# Would you guys have preferred Lebron at #1?



## BigMike (Jun 12, 2002)

Just curious....


----------



## guilherme.rcf (Mar 4, 2003)

well... I would. In the nuggets he wouldn't be the great boss and would play even better. Miller, Lebron, White, Nene, Camby. thats a pretty good line-up


----------



## MJG (Jun 29, 2003)

I think this is a pretty obvious "Yes" answer. While Anthony is obviously no slouch, Lebron is quite clearly above the other rookies at this point in my opinion.


----------



## Snicka (Dec 29, 2003)

I actually don't think i would. Sure James as lots of talent, and in the end might be better then Melo, but I dont think he was that winning attitude that Melo has.

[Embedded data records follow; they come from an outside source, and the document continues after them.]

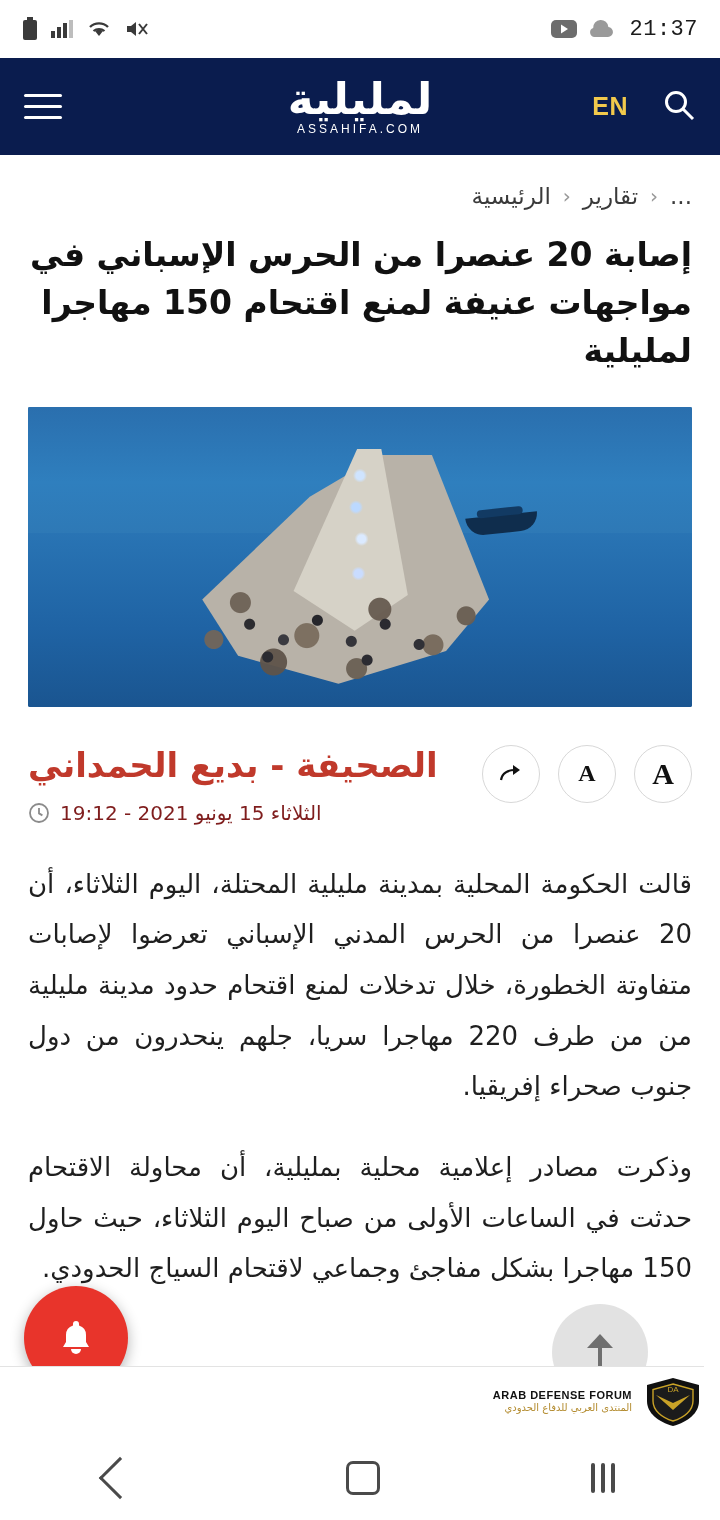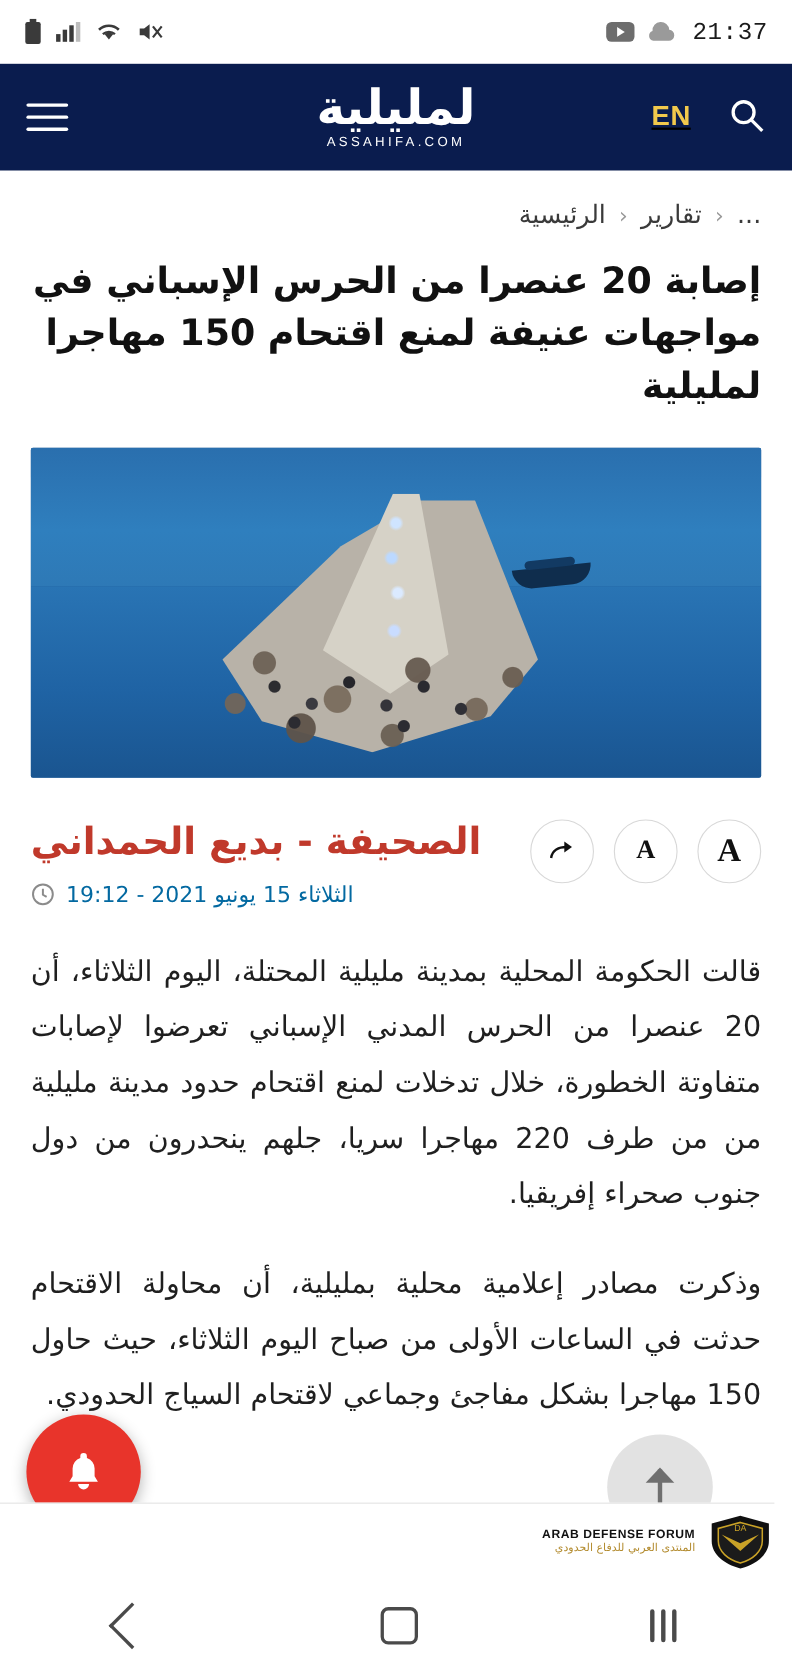--- a/index.html
+++ b/index.html
@@ -20,21 +20,21 @@
   .status-time { font-size: 22px; color:#1b1b1b; font-family:Liberation Mono, monospace; letter-spacing:.5px; }
   .status-icons-left { display:flex; align-items:center; gap:10px; }
   .status-right { display:flex; align-items:center; gap:12px; }
   .sicon { display:block; }
 
   
   .site-header {
     height: 97px; background:#0a1c4e; display:flex; align-items:center;
     justify-content:space-between; padding: 0 24px; position:relative;
   }
-  .hdr-left { display:flex; align-items:center; gap:34px;text-decoration:underline; }
+  .hdr-left { display:flex; align-items:center; gap:34px; }
   .lang-btn { color:#f2c94c; font-size:25px; font-weight:bold; font-family:"Liberation Sans",sans-serif; letter-spacing:.5px;}
   .logo-wrap { position:absolute; left:0; right:0; margin:auto; width:260px; text-align:center; pointer-events:none;}
   .logo-ar { color:#fff; font-size:44px; font-weight:bold; line-height:1; letter-spacing:-1px; font-family:"DejaVu Sans", sans-serif;}
   .logo-sub { color:#fff; font-size:12px; letter-spacing:3px; margin-top:1px; font-family:"Liberation Sans",sans-serif;}
   .burger { width:38px; display:flex; flex-direction:column; gap:8px; }
   .burger span { display:block; height:3px; background:#fff; border-radius:2px;}
 
   
   .breadcrumb {
     display:flex; align-items:center; justify-content:flex-start; gap:12px;
@@ -118,21 +118,21 @@
   .cbtn {
     width:58px; height:58px; border-radius:50%; border:1.5px solid #d8d8d8;
     display:flex; align-items:center; justify-content:center; background:#fff;
     color:#111; font-family:"Liberation Serif", serif;
   }
   .cbtn.a-small { font-size:24px; font-weight:bold; }
   .cbtn.a-big { font-size:30px; font-weight:bold; }
   .meta-col { text-align:left; direction:rtl; }
   .author { color:#c0392b; font-size:34px; font-weight:bold; }
   .datetime {
-    margin-top:16px; color:#0369a1; font-size:20px;
+    margin-top:16px; color:#7f1d1d; font-size:20px;
     display:flex; align-items:center; gap:10px; justify-content:flex-end;
     direction:rtl;
   }
 
   
   .article-body { padding: 34px 28px 0 28px; direction:rtl; text-align:justify; }
   .article-body p {
     font-size:26px; line-height:1.95; color:#1f1f1f; margin-bottom:30px;
   }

For a losing team like the nugs, that attitude is worth more then a little more upside


----------



## MasterOfPuppets (Nov 10, 2002)

Tought question. With the Nuggets having 19 wins currently I wouldn't have picked anybody else than Carmelo Anthony. Who knows whether the Nuggets would have been more successful with Lebron James? As long as they play successful with Carmelo Anthony there are absolutely no doubts that he was the right pick for Denver.


----------



## Nevus (Jun 3, 2003)

> I dont think he was that winning attitude that Melo has.

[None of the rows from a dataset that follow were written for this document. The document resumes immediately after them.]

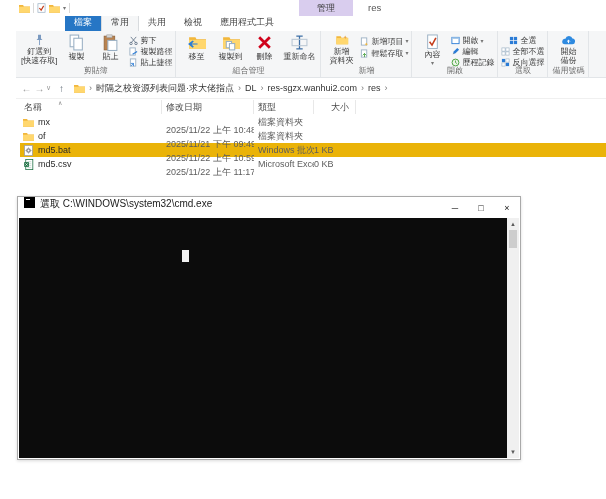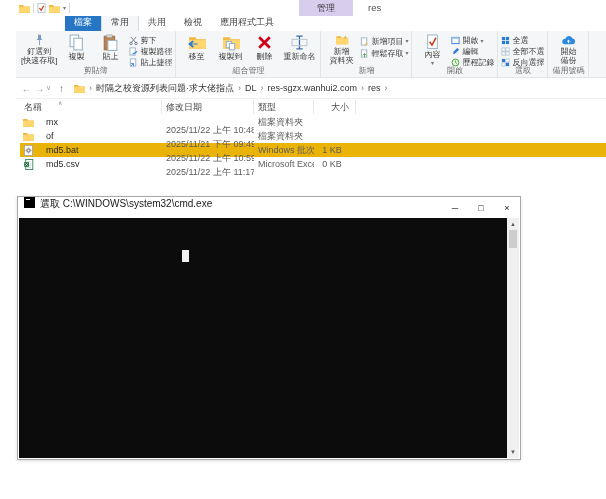--- a/index.html
+++ b/index.html
@@ -42,24 +42,24 @@
   .hcell{border-right:1px solid #e8e8e8;height:14px;line-height:14px;padding-left:4px;box-sizing:border-box;cursor:default;}
   .hc-name{width:142px;position:relative;}
   .hc-date{width:92px;}
   .hc-type{width:60px;}
   .hc-size{width:42px;text-align:right;padding-right:6px;}
   .sortcaret{position:absolute;left:38px;top:-4px;font-size:6px;color:#888;}
   .filelist{margin-left:4px;}
   .frow{display:flex;align-items:center;height:14px;font-size:9px;cursor:default;}
   .frow.selected{background:#eab308;}
   .fc{overflow:hidden;white-space:nowrap;box-sizing:border-box;}
-  .fc-name{width:142px;display:flex;align-items:center;gap:12px;padding-left:3px;color:#2b2b2b;}
+  .fc-name{width:142px;display:flex;align-items:center;gap:4px;padding-left:3px;color:#2b2b2b;}
   .fc-date{width:92px;color:#5d5d5d;padding-left:4px;margin-top:16px;}
   .fc-type{width:60px;color:#5d5d5d;padding-left:4px;}
-  .fc-size{width:42px;color:#5d5d5d;text-align:center;padding-right:6px;}
+  .fc-size{width:42px;color:#5d5d5d;text-align:left;padding-right:6px;}
   .ficon{width:11px;height:11px;flex:0 0 auto;}
   
   .cmdwin{position:absolute;left:17px;top:196px;width:504px;height:264px;background:#fff;
     border:1px solid #a9a9a9;box-sizing:border-box;box-shadow:0 1px 3px rgba(0,0,0,0.15);}
   .cmd-titlebar{height:21px;display:flex;background:#fff;}
   .cmd-icon{width:11px;height:11px;background:#000;margin:0 5px 0 6px;position:relative;flex:0 0 auto;}
   .cmd-icon::after{content:"";position:absolute;left:2px;top:2px;width:4px;height:1px;background:#fff;}
   .cmd-title{font-size:10px;color:#1a1a1a;flex:1;white-space:nowrap;overflow:hidden;}
   .cmd-controls{display:flex;height:100%;}
   .cmd-ctrl{width:26px;display:flex;align-items:center;justify-content:center;font-size:9px;color:#222;cursor:default;}
@@ -264,21 +264,21 @@
                   <path d="M5 2.8V5l1.6 1.2" stroke="#3f9c35" stroke-width="0.9" fill="none"></path>
                 </svg>
               <span>歷程記錄</span>
             </div>
           </div>
         </div>
         <div class="rgroup-label">開啟</div>
       </div>
 
       <div class="rgroup">
-        <div class="btn-col" style="margin-left:0;">
+        <div class="btn-col" style="margin-left:0;align-items:center;">
           <div class="btn-sm">
             <svg viewBox="0 0 10 10">
                 <rect x="1" y="1" width="3.6" height="3.6" fill="#2b7cd6"></rect>
                 <rect x="5.4" y="1" width="3.6" height="3.6" fill="#2b7cd6"></rect>
                 <rect x="1" y="5.4" width="3.6" height="3.6" fill="#2b7cd6"></rect>
                 <rect x="5.4" y="5.4" width="3.6" height="3.6" fill="#2b7cd6"></rect>
               </svg>
             <span>全選</span>
           </div>
           <div class="btn-sm">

Why not? What kind of attitude do you think he has?

I think he does have a winning attitude and a lot of leadership potential. Intangibles is an area where I actually consider him ahead of Carmelo. Carmelo, to me, seems a bit too laid back and self-absorbed to be a strong leader right now, kind of like McGrady.


----------



## Snicka (Dec 29, 2003)

What has Lebron won in his life besides the number #1 selling jersey in the NBA.? All Im saying is Melo won an NCAA championship last year. I havent seen Lebron do anything close to that yet in the winning category. Not saying that he wont, he just hasnt proven it to me yet.


----------



## tpb2 (Oct 23, 2003)

LeBron in practice before the trade stood up and said "my team doesnt loose."

In Cleveland we get many more inside stories like this. He put the team on his back in the 4th many times. You are making absurd remarks without even knowing his mentality, whicgh may be his greatest gift in my opinion, and the reason he can lead a team to rings later. 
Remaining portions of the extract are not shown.